One thing I did get to witness with my own eyes is the level of deceit they encourage from sellers. My girlfriend received an invitation to one of their training seminars. They encourage you to lie on social media. If you go on holiday, then they recommend you take pictures and share them on Facebook with captions like “all this paid for by Nu Skin.” If you’re sick from work and have to stay home, you use that as an opportunity to take photos for Facebook and thank Nu Skin for making it possible for you to work from home and look after your kids. I was shocked at how dishonest they encourage new recruits to be in order to sell the lifestyle, which in turn helps recruit even more (vulnerable) people.

The last straw for me was seeing my friend go to a Land Rover showroom with the sole intention of taking a selfie with a high-end car and claim that she was purchasing it with the (non-existent) profits from selling Nu Skin products. I began to distance myself from her at this point. Faking a level of success to lure people into signing up thinking they’ll earn easy money is enough for me to speak out. It was sad to see all this.

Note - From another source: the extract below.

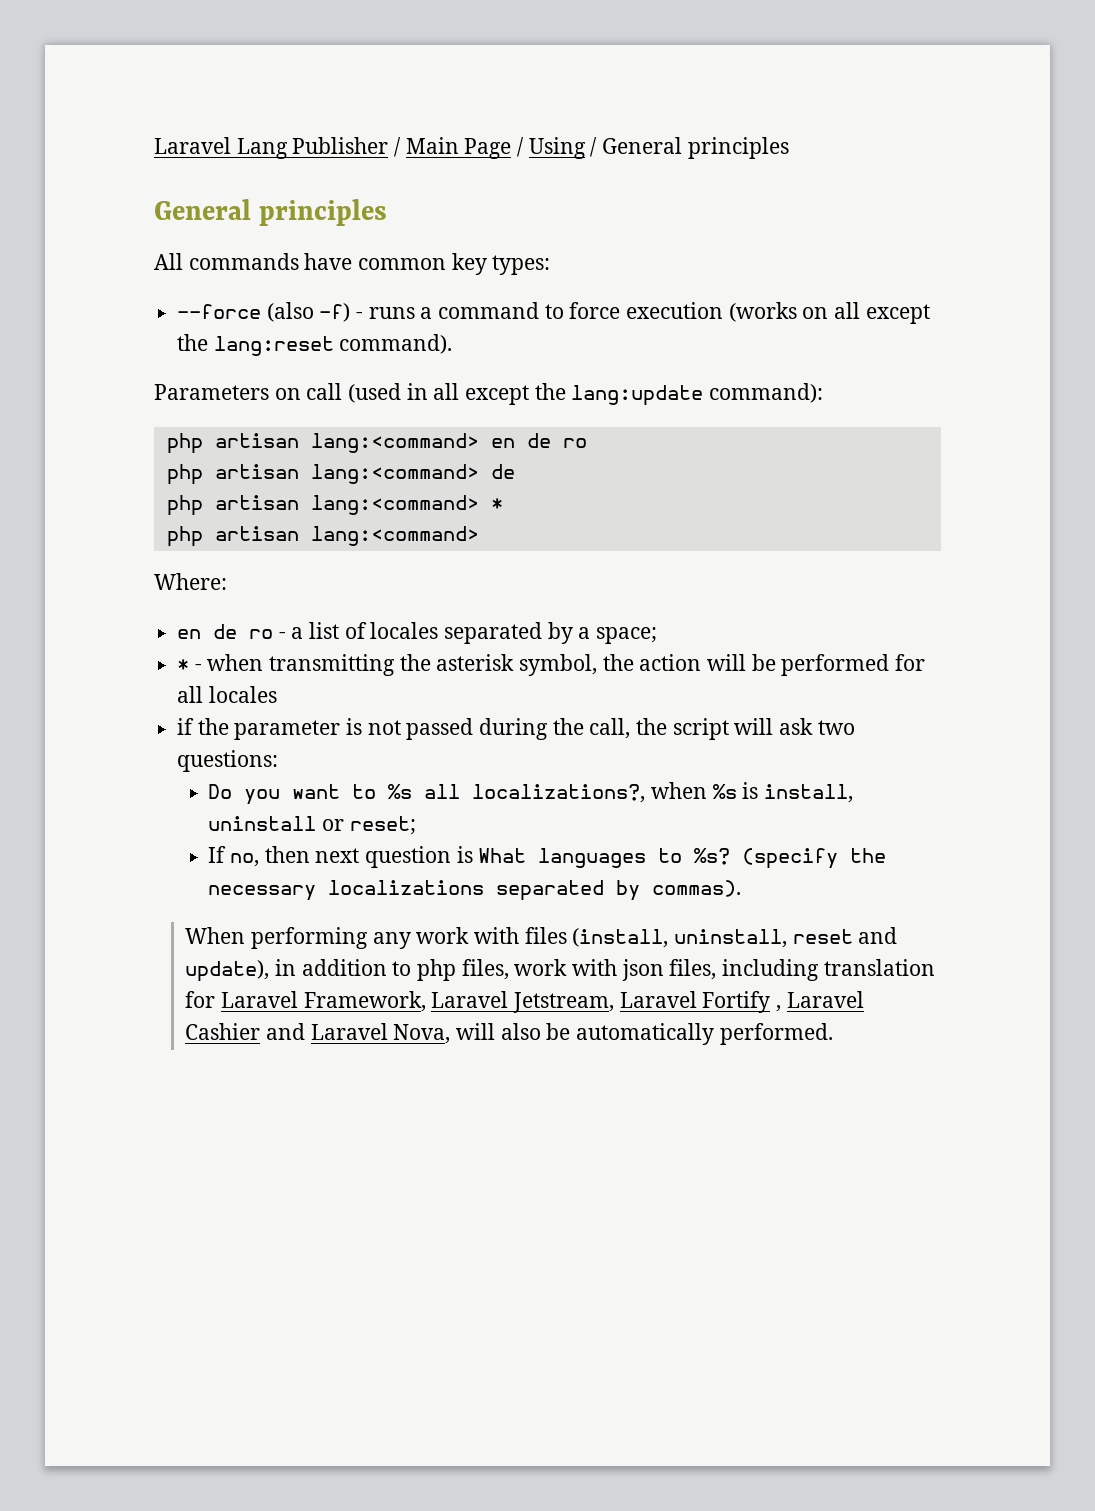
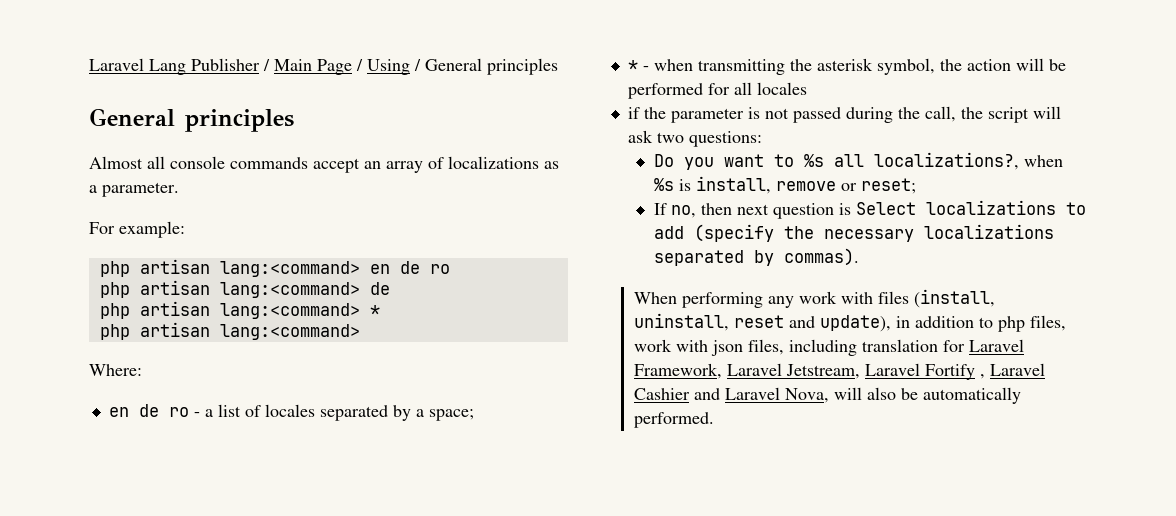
[154,253,551,275] [177,302,930,324] [177,334,453,356] [154,383,824,406] All commands have common key types: // --force (also -f) - runs a command to force execution (works on all except the lang:reset command). // Parameters on call (used in all except the lang:update command): -> [89,156,559,173] [89,182,179,197] [89,221,185,238] Almost all console commands accept an array of localizations as a parameter. // For example:
[208,816,317,831] uninstall -> [775,181,836,191] remove
[478,848,731,868] What languages to %s? -> [855,200,1086,215] [653,226,684,239] Select localizations to add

The end result, like with most people who get involved with MLMs, is she got herself (and her husband) into a lot of debt trying to fake the lifestyle, and now she works in retail. How someone can go from claiming to be making six figures to working minimum wage in under a year is something I still haven’t figured out.

And the saddest thing of all? These MLM companies and their reps are so well versed in tricking people into thinking they can be earning six-figure sums, that she’s now started with a new MLM. I guess some people are that desperate to get out of debt that they leave all common sense behind.

How to Spot an MLM

I'll leave you with this information. There are five red flags for identifying exploitative product-based pyramid schemes, according to the website MLM-TheTruth. So this is what you should be looking out for when you are offered an opportunity to work from home.

  1. Recruitment of participants is unlimited in an endless chain of empowered and motivated recruiters recruiting recruiters.
  2. Advancement in a hierarchy of multiple levels of participants is achieved by recruitment rather than by appointment.
  3. There are significant requirements that participants “pay to play” the game via product purchases. Thus, new recruits are the primary customers.
  4. An MLM company pays commissions and/or bonuses to at least five levels of participants, creating great “leverage” at the top. (Nu Skin uses a breakaway compensation system, with six levels of whole groups of participants, making it a mega-pyramid with one of the most extreme or highly leveraged compensation plans in existence. This is great for those at the top, but the pits for hundreds of thousands beneath them, who become its victims.)
  5. Most of the payout goes to the upline rather than to the person selling products, creating excessive incentive to recruit and inadequate incentive to sell products (except to new recruits)—and an extreme concentration of income at the top of a hierarchy (pyramid) of participants.

My advice is you should avoid Nu Skin and any other MLM like the plague.